On Bloody Sunday, Dillon oversaw the assassination of two British officers. Underlining Bolger’s vivid prose, Dillon is haunted by the “gurgling” sound of blood in their throats.

Alleged to have taken part in the deaths of the anti-Treaty youths, Dillon suffered paranoia. Believing snipers were trying to shoot him through a window in his home, Dillon was committed to Grangegorman.

The novel’s high point is the tension between Fairfax’s attempts to excavate Dillon’s violent past and the patient’s fluctuating resistance. This strain is emphasised by presenting the clash as cultural and professional.

In everyday conversation, the doctor feels Irish people exclude him “by an invisible shield”.

Nolan’s opposition to Fairfax is especially pronounced.
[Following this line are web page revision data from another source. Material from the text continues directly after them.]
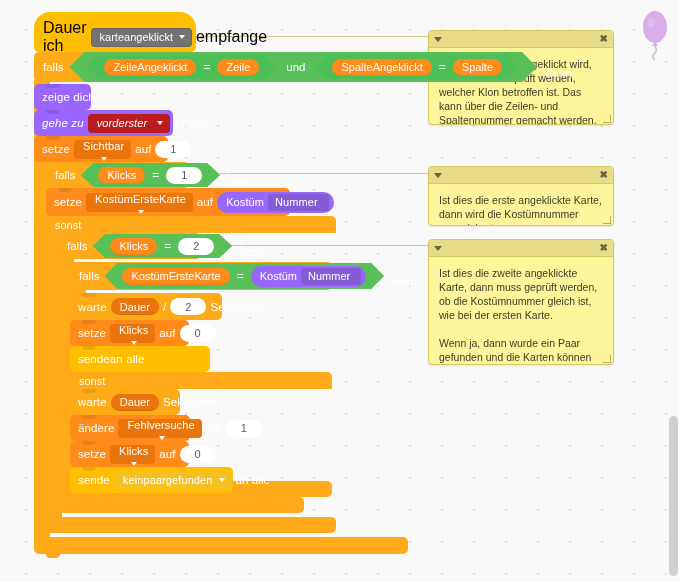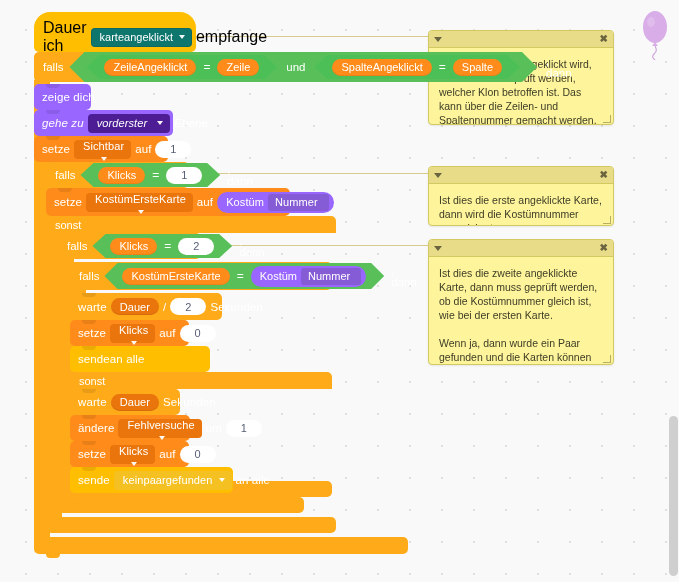--- a/index.html
+++ b/index.html
@@ -75,7 +75,7 @@
     height:19px;padding:0 7px 0 9px;border-radius:4px;
     font-size:11px;color:#fff;margin:0 4px;
   }
-  .dd.ev   {background:#0f766e;box-shadow:inset 0 0 0 1px rgba(0,0,0,.10);text-align:center;}
+  .dd.ev   {background:#737373;box-shadow:inset 0 0 0 1px rgba(0,0,0,.10);text-align:center;}
   .dd.dat  {background:#e9750c;flex-direction:column;}
   .dd.lk   {background:#4c1d95;gap:9px;}
   .dd.sendy{background:#f4c022;}

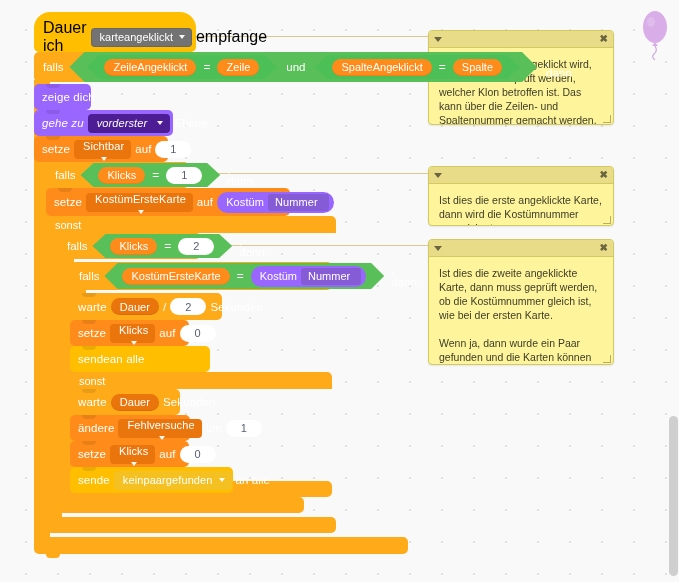--- a/index.html
+++ b/index.html
@@ -77,7 +77,7 @@
   }
   .dd.ev   {background:#737373;box-shadow:inset 0 0 0 1px rgba(0,0,0,.10);text-align:center;}
   .dd.dat  {background:#e9750c;flex-direction:column;}
-  .dd.lk   {background:#4c1d95;gap:9px;}
+  .dd.lk   {background:#b91c1c;gap:9px;}
   .dd.sendy{background:#f4c022;}
   .dd .caret{
     width:0;height:0;border-left:3.5px solid transparent;border-right:3.5px solid transparent;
Recognising that the secrets he shares with Dillon from Bloody Sunday are the nucleus of their bond, Nolan disparages psychoanalysis as “a posh word for informing”.

In 1977, Bolger, an 18-year-old factory worker, founded Raven Arts Press, which published early works by Patrick McCabe, Colm Tóibín, and Sebastian Barry.

Initially a poet, the Finglas native has written more than 20 plays.

Hide Away is his 16th novel and is franked with flourishes from the author’s experience across genres.

The poet’s precision of language is evident throughout: The way Fairfax found “sanctuary” in Charles prefigures the doctor’s arrival in Grangegorman.

The prominence of nimble, convincing dialogue attests to Bolger’s skill as a playwright.

Narrated from multiple characters’ points of view, Hide Away is an astute character study concerned with guilt, betrayal (personal and public), and the secret lives of those we love.

Locating the action almost exclusively within the walls of Grangegorman conjures an appropriately oppressive atmosphere, but this is often leavened by Bolger’s trademark wry humour.

“Generally,” suggests an attendant explaining the Irish to Fairfax, “we say everything that needs to be said by saying nothing.”